▸ WHAT THIS TASK INVOLVES:
Apart from the pictures, every record here must be copied word for word.
Top of EXERCISE DATA
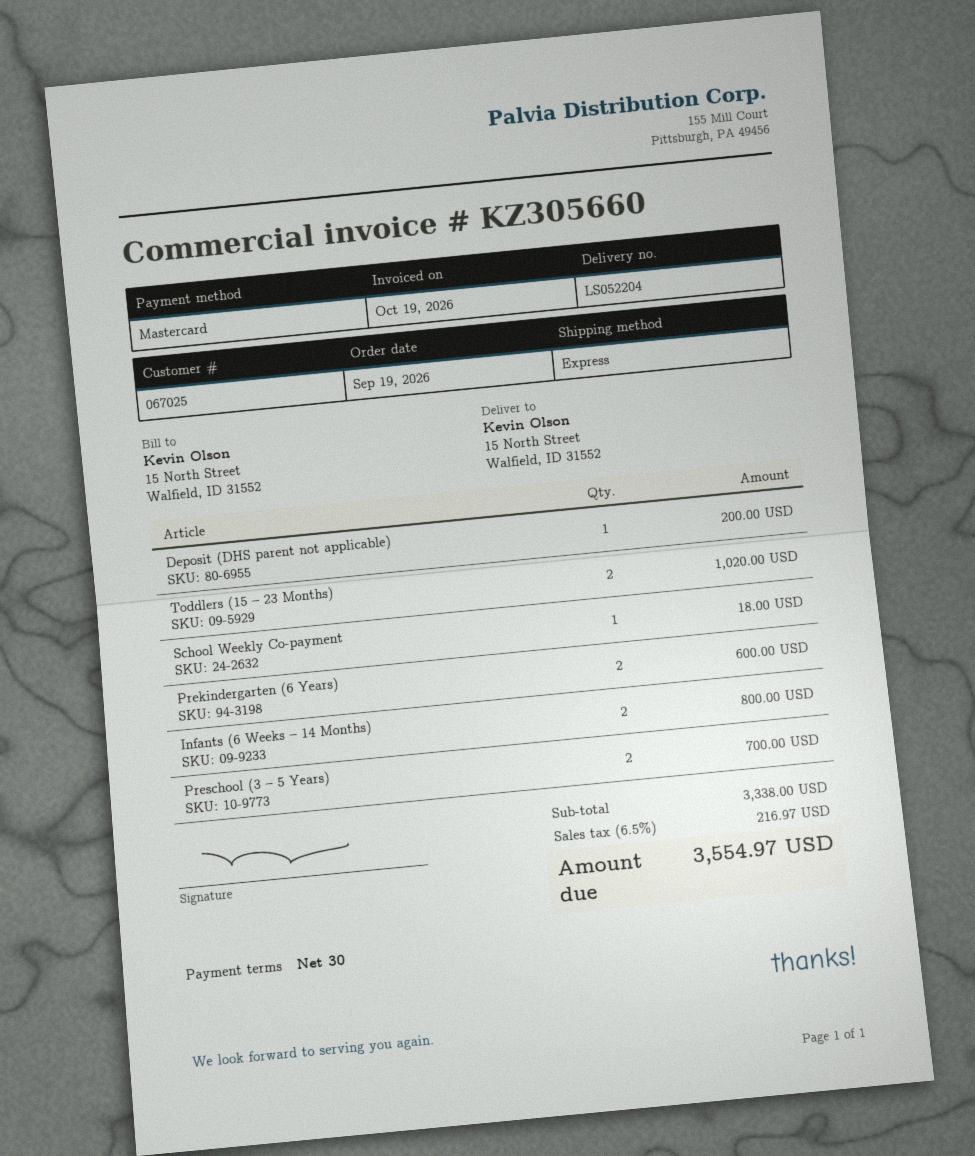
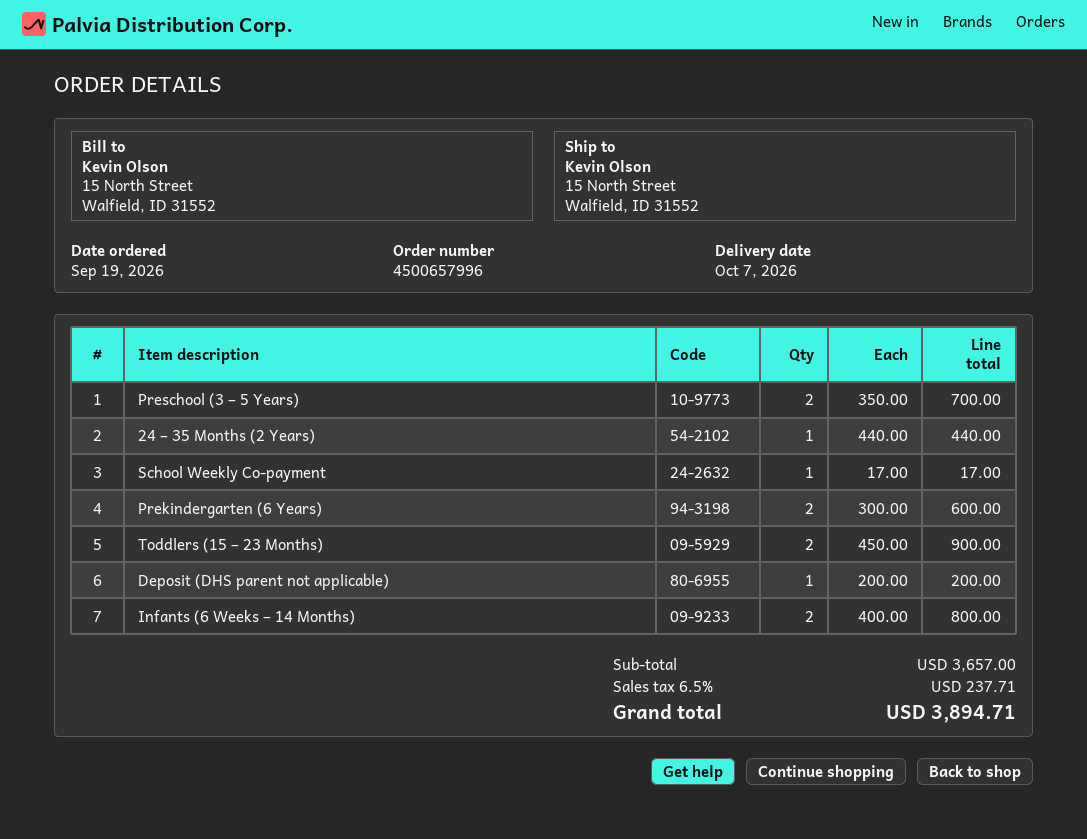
Toddlers (15 – 23 Months): 2 for 1020.00 -> 2 for 900.00
School Weekly Co-payment: 1 for 18.00 -> 1 for 17.00
24 – 35 Months (2 Years): none -> 1 for 440.00
subtotal: 3338.00 -> 3657.00
tax: 6.5% = 216.97 -> 6.5% = 237.71
total: 3554.97 -> 3894.71

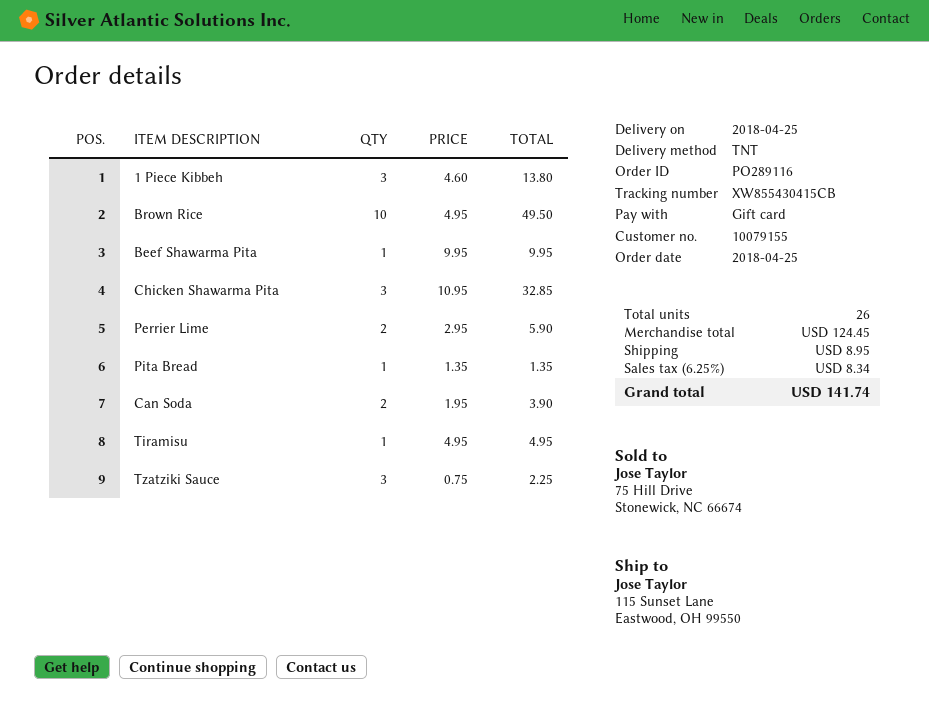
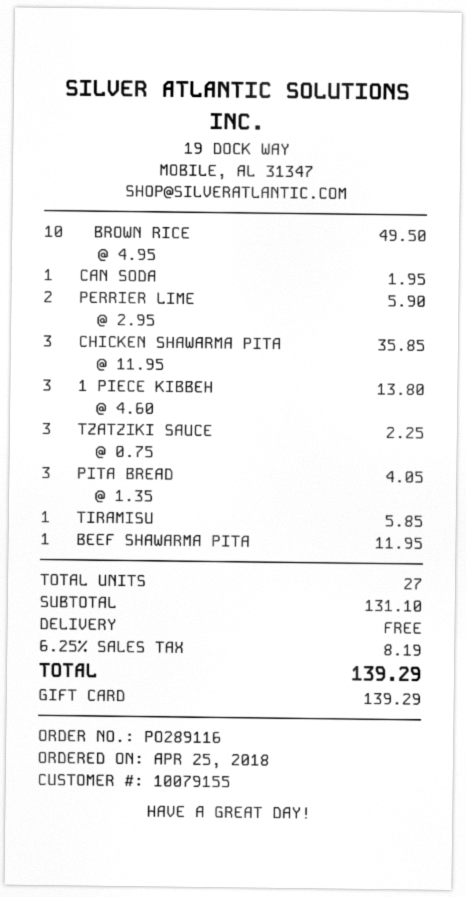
Beef Shawarma Pita: 1 x 9.95 = 9.95 -> 1 x 11.95 = 11.95
Chicken Shawarma Pita: 3 x 10.95 = 32.85 -> 3 x 11.95 = 35.85
Pita Bread: 1 x 1.35 = 1.35 -> 3 x 1.35 = 4.05
Can Soda: 2 x 1.95 = 3.90 -> 1 x 1.95 = 1.95
Tiramisu: 1 x 4.95 = 4.95 -> 1 x 5.85 = 5.85
total quantity: 26 -> 27
subtotal: 124.45 -> 131.10
shipping: 8.95 -> 0.00
tax: 6.25% = 8.34 -> 6.25% = 8.19
total: 141.74 -> 139.29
Bottom of EXERCISE DATA
▸ THE COMPLETED TASK:
Toddlers (15 – 23 Months): 2 for 1020.00 -> 2 for 900.00
School Weekly Co-payment: 1 for 18.00 -> 1 for 17.00
24 – 35 Months (2 Years): none -> 1 for 440.00
subtotal: 3338.00 -> 3657.00
tax: 6.5% = 216.97 -> 6.5% = 237.71
total: 3554.97 -> 3894.71

Beef Shawarma Pita: 1 x 9.95 = 9.95 -> 1 x 11.95 = 11.95
Chicken Shawarma Pita: 3 x 10.95 = 32.85 -> 3 x 11.95 = 35.85
Pita Bread: 1 x 1.35 = 1.35 -> 3 x 1.35 = 4.05
Can Soda: 2 x 1.95 = 3.90 -> 1 x 1.95 = 1.95
Tiramisu: 1 x 4.95 = 4.95 -> 1 x 5.85 = 5.85
total quantity: 26 -> 27
subtotal: 124.45 -> 131.10
shipping: 8.95 -> 0.00
tax: 6.25% = 8.34 -> 6.25% = 8.19
total: 141.74 -> 139.29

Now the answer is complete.